= SOURCE DATA =
----------------

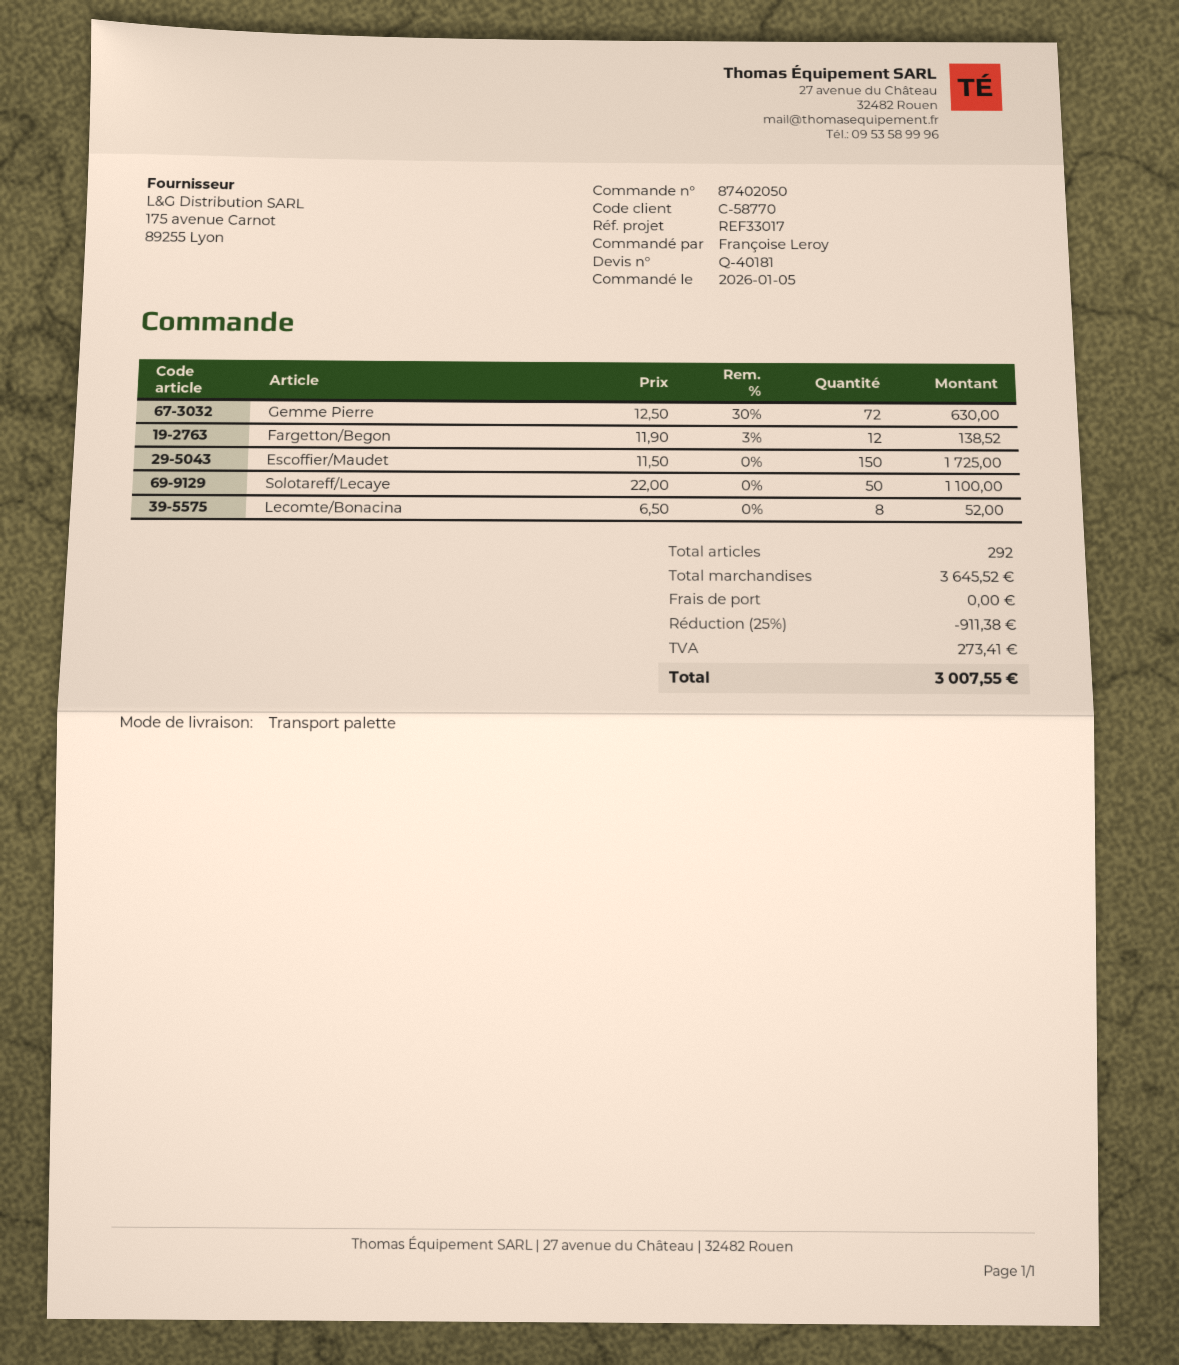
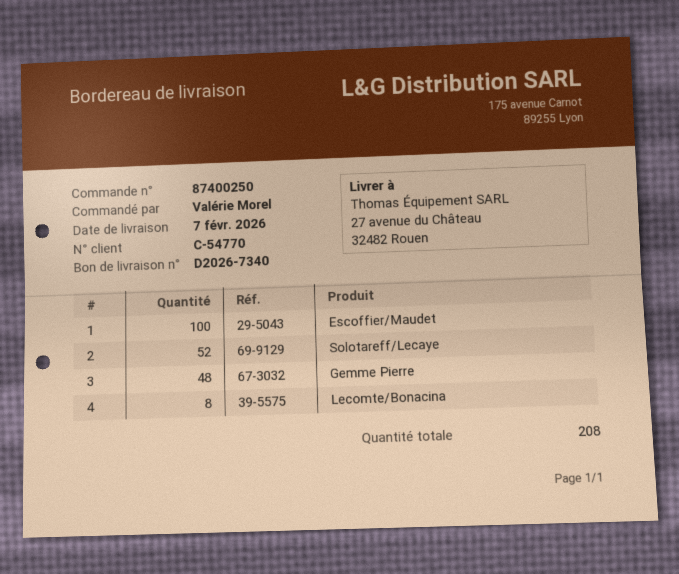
order number: 87402050 -> 87400250
customer number: C-58770 -> C-54770
ordered by: Françoise Leroy -> Valérie Morel
Gemme Pierre: 72 -> 48
Fargetton/Begon: 12 -> none
Escoffier/Maudet: 150 -> 100
Solotareff/Lecaye: 50 -> 52
total quantity: 292 -> 208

----------------

Look through the entries, and return every line that the word "number" appears in.

order number: 87402050 -> 87400250
customer number: C-58770 -> C-54770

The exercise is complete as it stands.